Extracted data entries:
────

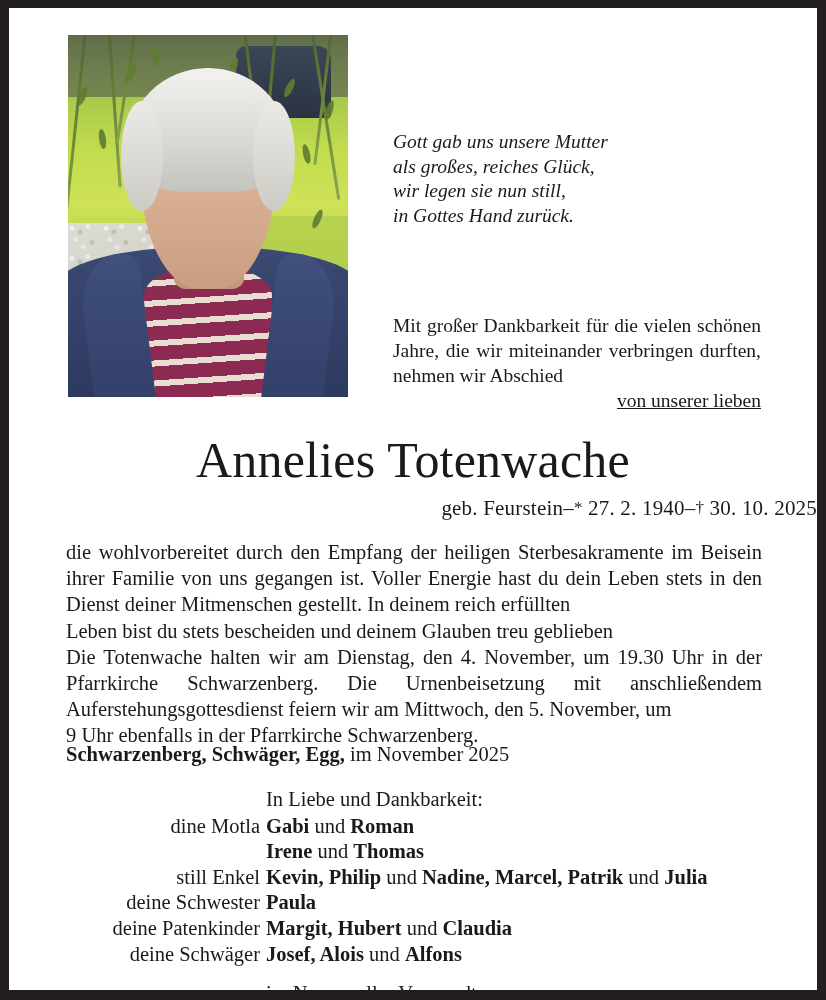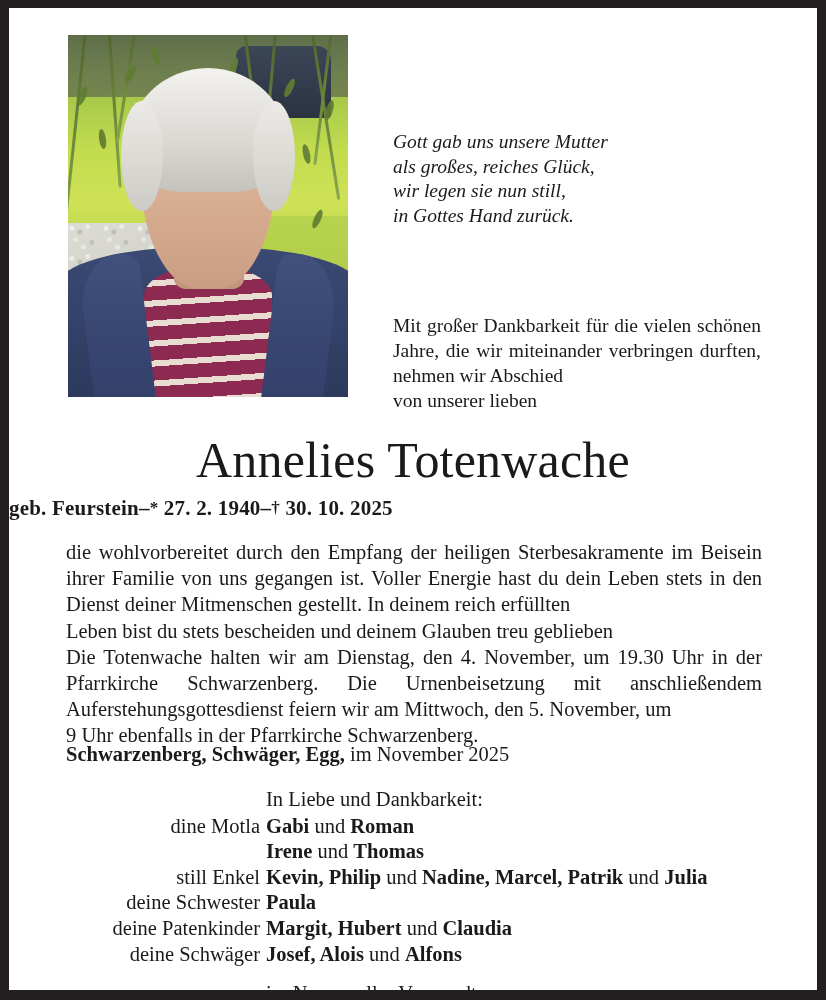"von unserer lieben" .thanks .last { text-align: left -> right; text-decoration: none -> underline }
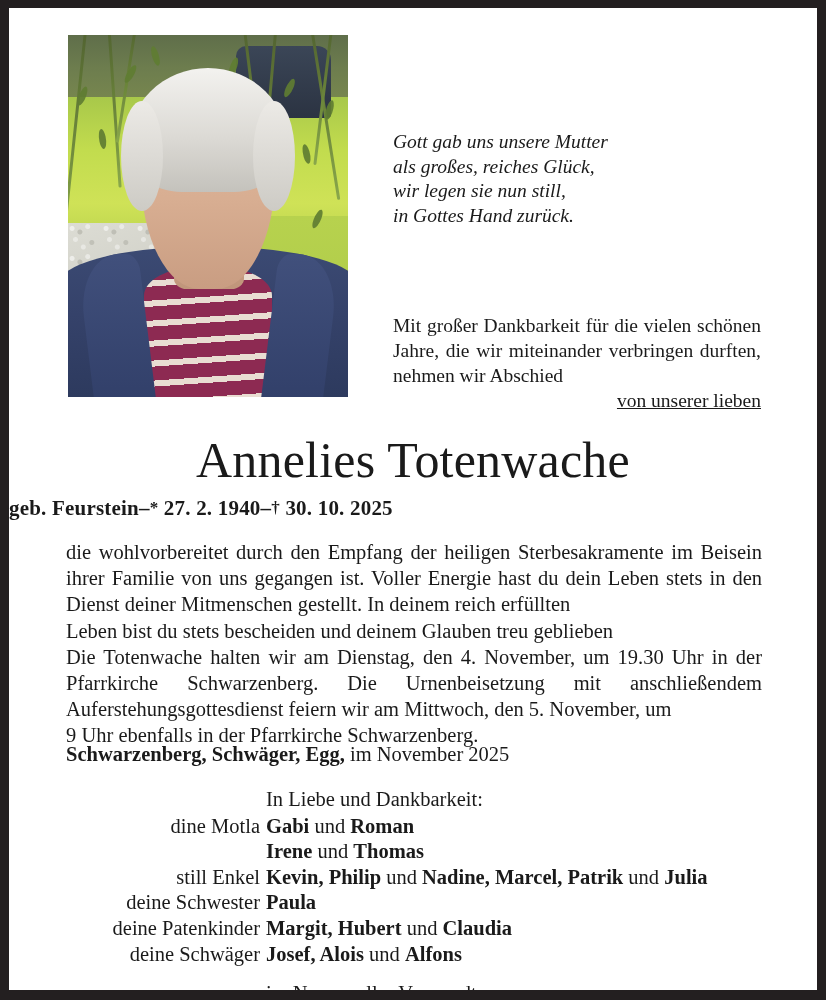"geb. Feurstein–* 27. 2. 1940–†" .dates { font-weight: bold -> normal; text-align: left -> right }
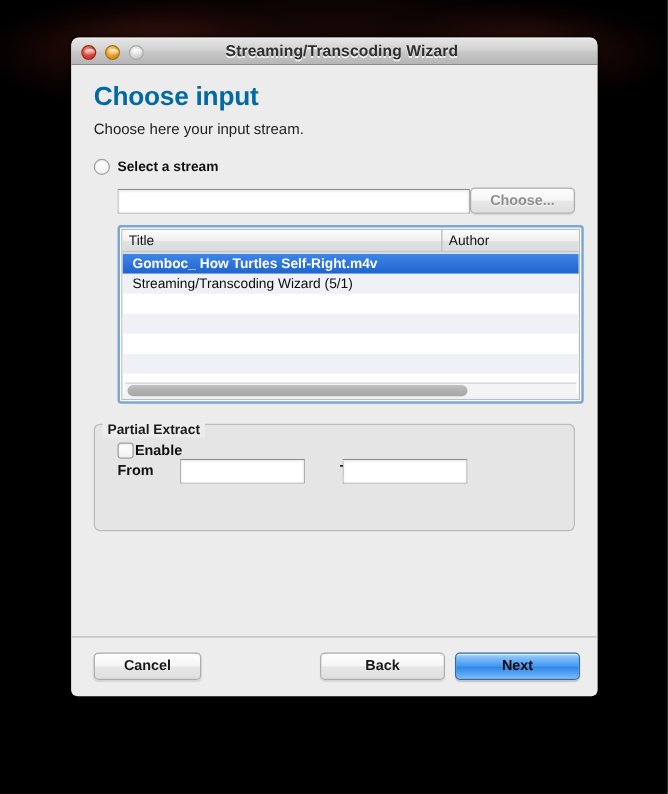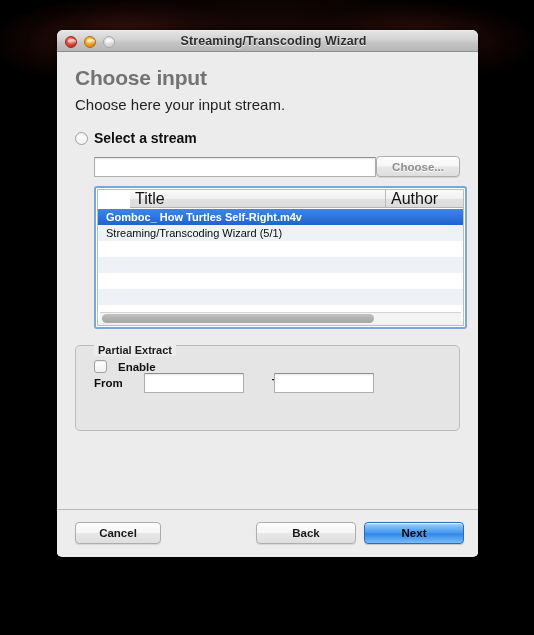"Choose input" .page-title { color: #737373 -> #0369a1 }
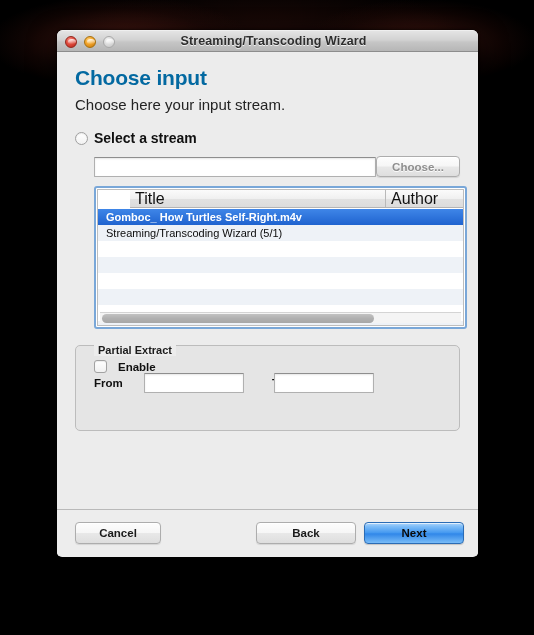"Choose here your input stream." .page-sub { font-size: 15px -> 12px }
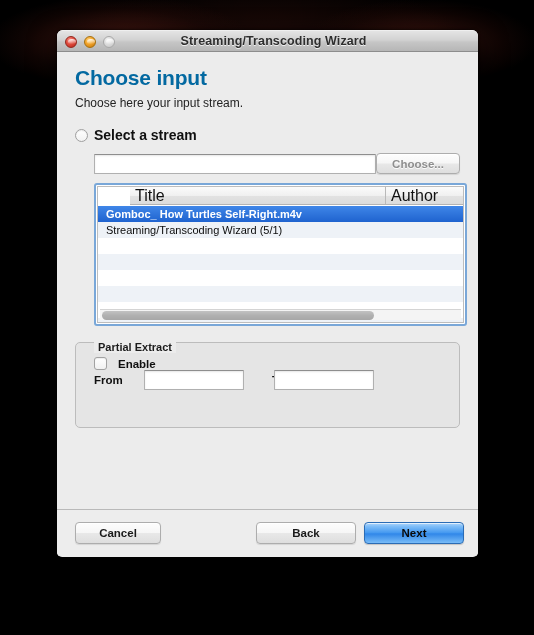"Select a stream" .radio-label { font-size: 14px -> 11px }
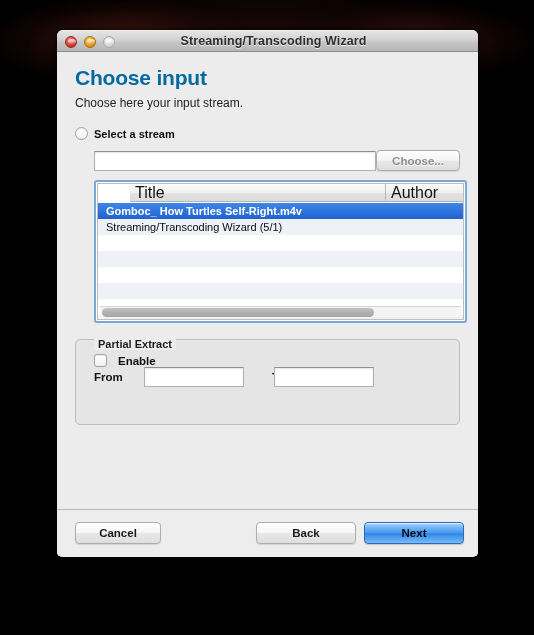"Title" .thead { font-size: 16px -> 11px; margin-left: 32px -> none }
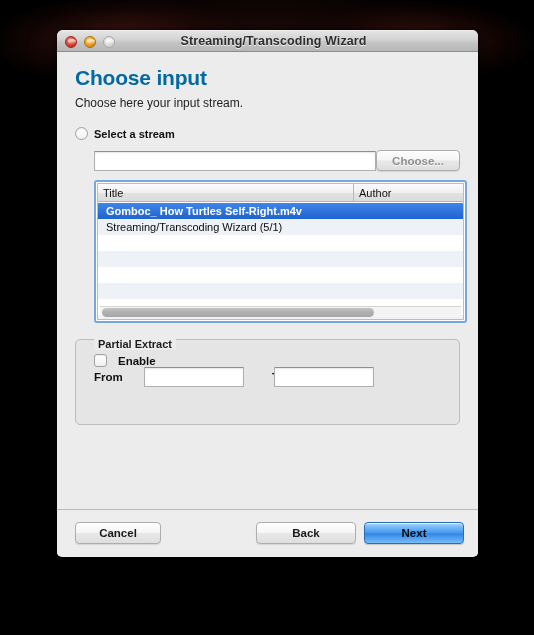"Partial Extract" .group-legend { left: 19px -> 7px }
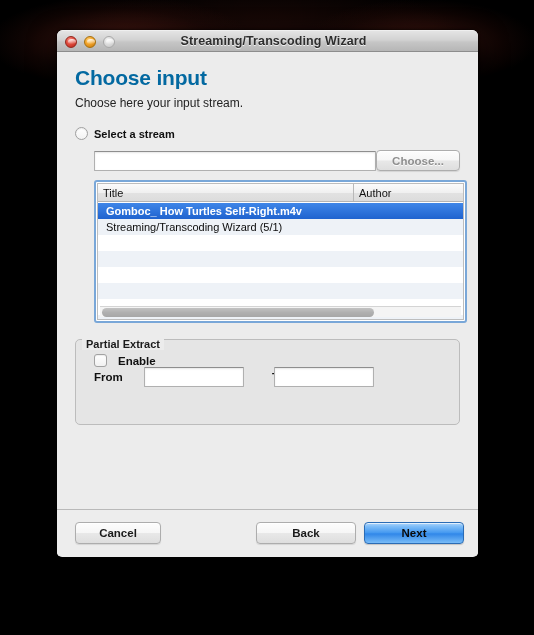"Enable" .check-row { gap: 11px -> 1px }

────

## Exercise instructions
I need the lines from the one holding "left: 19px ->" through the last line of the entries set down exactly, with every picture left out.

## Exercise answer
"Partial Extract" .group-legend { left: 19px -> 7px }
"Enable" .check-row { gap: 11px -> 1px }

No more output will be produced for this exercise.